** EXERCISE GOAL **
Filter the data below, keeping only lines that contain "linecap".
** AVAILABLE DATA follows **
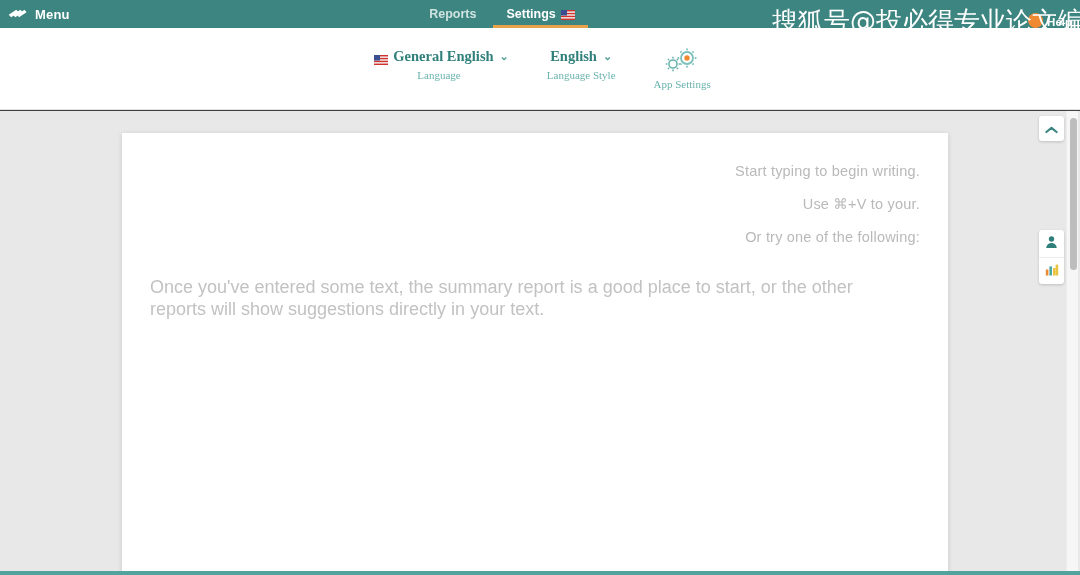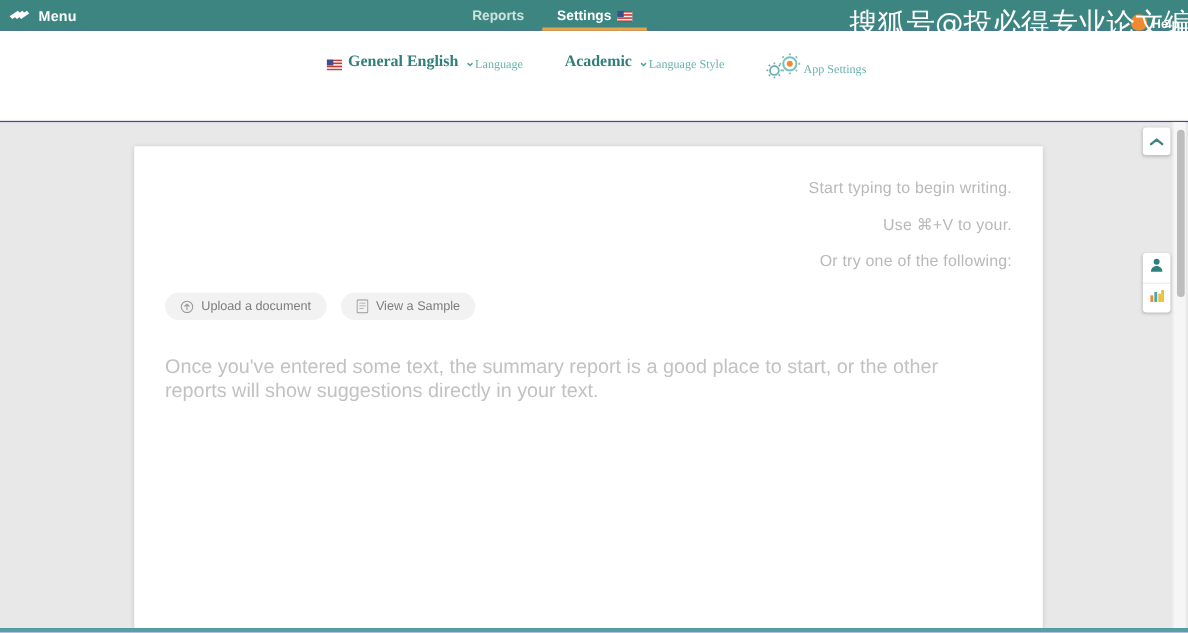--- a/index.html
+++ b/index.html
@@ -16,7 +16,7 @@
     position: relative;
     width: 1080px;
     height: 575px;
-    background: #6d28d9;
+    background: #404040;
   }
 
   

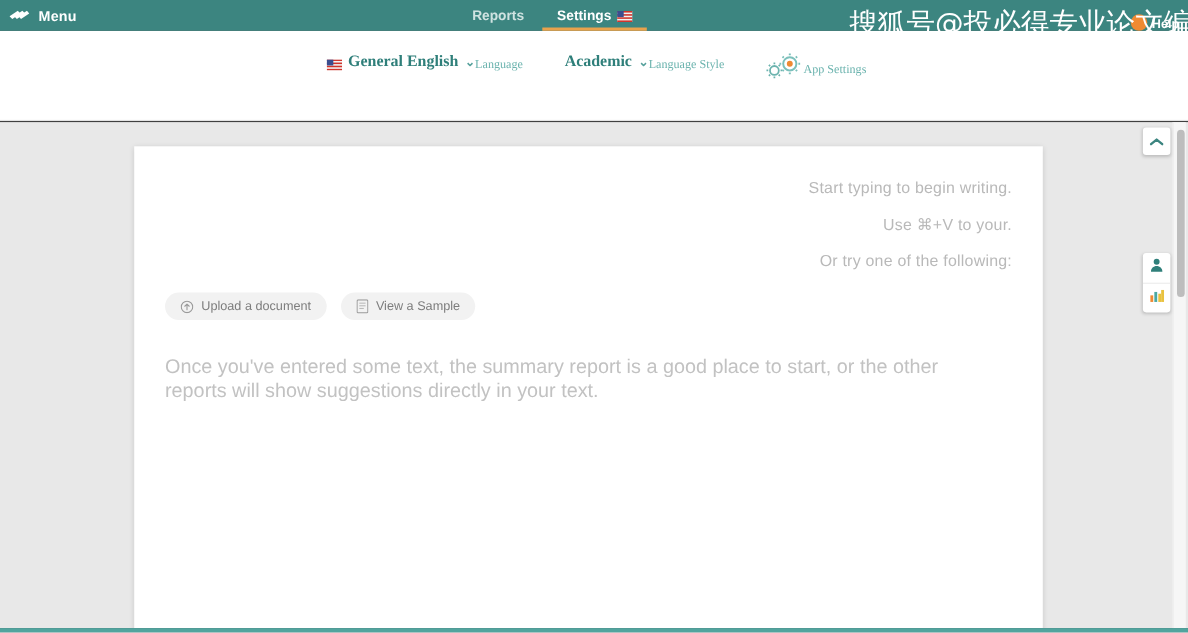--- a/index.html
+++ b/index.html
@@ -141,7 +141,7 @@
 
   .setting-item {
     display: flex;
-    flex-direction: row;
+    flex-direction: column;
     align-items: center;
     cursor: pointer;
   }

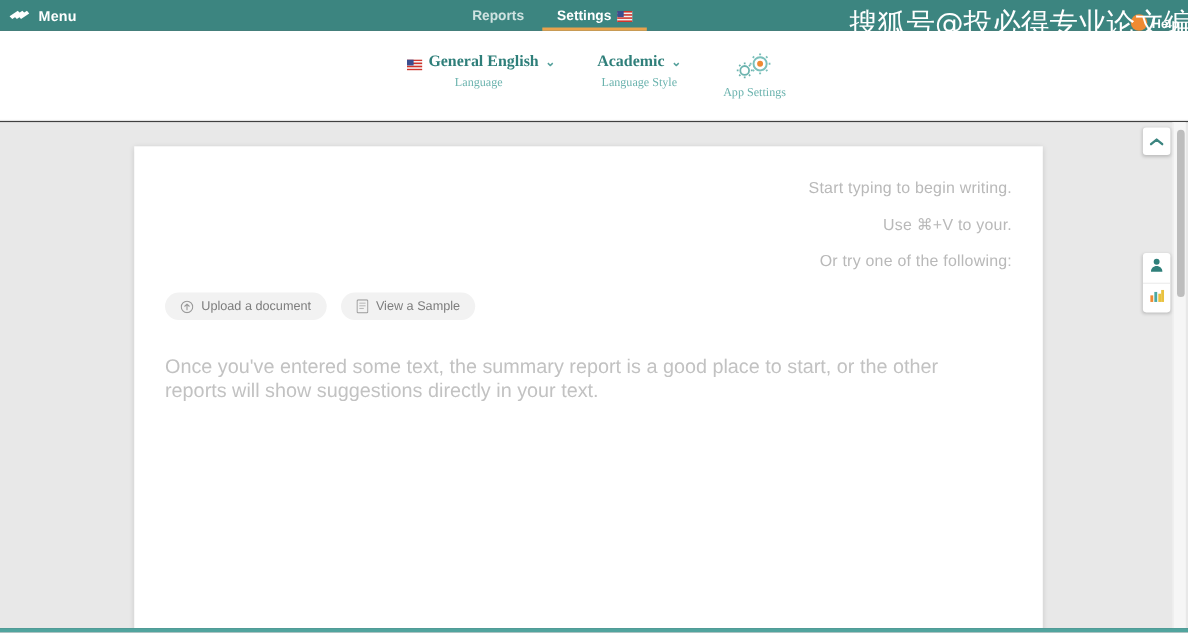--- a/index.html
+++ b/index.html
@@ -360,7 +360,7 @@
 
     <div class="setting-item">
       <div class="setting-value">
-        <span>Academic</span>
+        <span>English</span>
         <span class="setting-caret">⌄</span>
       </div>
       <div class="setting-caption">Language Style</div>

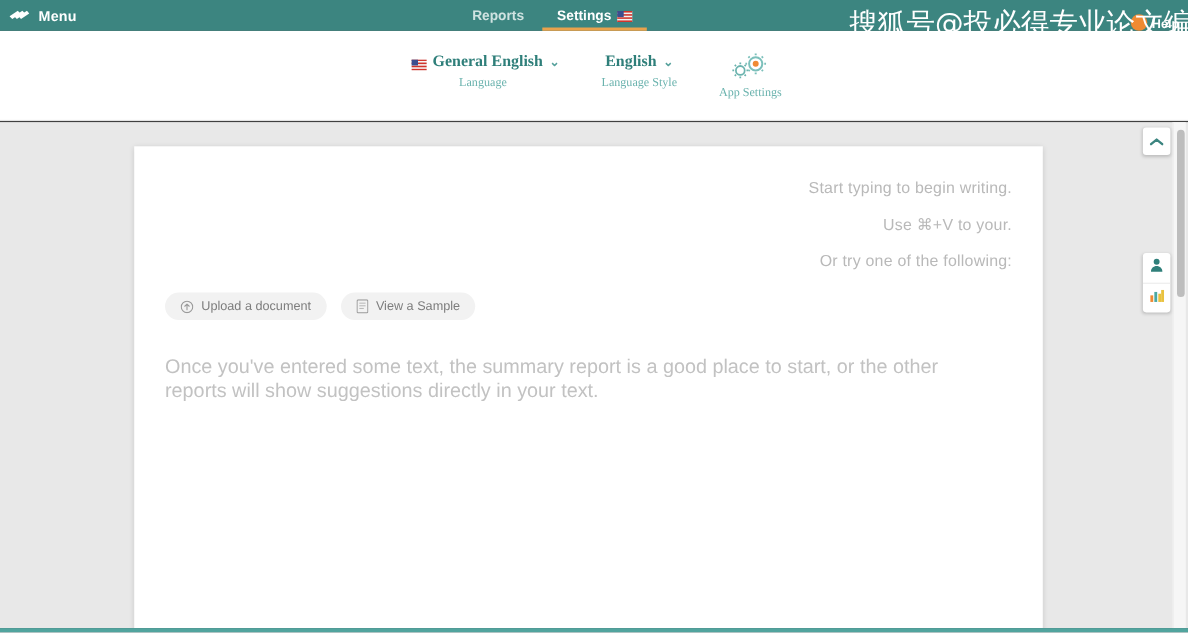--- a/index.html
+++ b/index.html
@@ -392,27 +392,6 @@
         <div class="ph-line">Use ⌘+V to your.</div>
         <div class="ph-line">Or try one of the following:</div>
 
-        <div class="btn-row">
-          <button class="pill-btn">
-            <span>
-              <svg width="12" height="12" viewBox="0 0 12 12" xmlns="http://www.w3.org/2000/svg">
-                <circle cx="6" cy="6" r="5.2" fill="none" stroke="#9a9a9a" stroke-width="1"></circle>
-                <path d="M6 8.6V3.8M6 3.4 4 5.4M6 3.4 8 5.4" fill="none" stroke="#9a9a9a" stroke-width="1" stroke-linecap="round"></path>
-              </svg>
-            </span>
-            <span>Upload a document</span>
-          </button>
-
-          <button class="pill-btn">
-            <span>
-              <svg width="11" height="13" viewBox="0 0 11 13" xmlns="http://www.w3.org/2000/svg">
-                <rect x="0.6" y="0.6" width="9.8" height="11.8" rx="1" fill="none" stroke="#9a9a9a" stroke-width="1"></rect>
-                <path d="M3 3.6h5M3 6h5M3 8.4h3.4" stroke="#b5b5b5" stroke-width="0.9" stroke-linecap="round"></path>
-              </svg>
-            </span>
-            <span>View a Sample</span>
-          </button>
-        </div>
 
         <div class="hint-text">Once you've entered some text, the summary report is a good place to start, or the other reports will show suggestions directly in your text.</div>
       </div>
** End of AVAILABLE DATA **
** OUTPUT FOR THIS TASK **
-                <path d="M6 8.6V3.8M6 3.4 4 5.4M6 3.4 8 5.4" fill="none" stroke="#9a9a9a" stroke-width="1" stroke-linecap="round"></path>
-                <path d="M3 3.6h5M3 6h5M3 8.4h3.4" stroke="#b5b5b5" stroke-width="0.9" stroke-linecap="round"></path>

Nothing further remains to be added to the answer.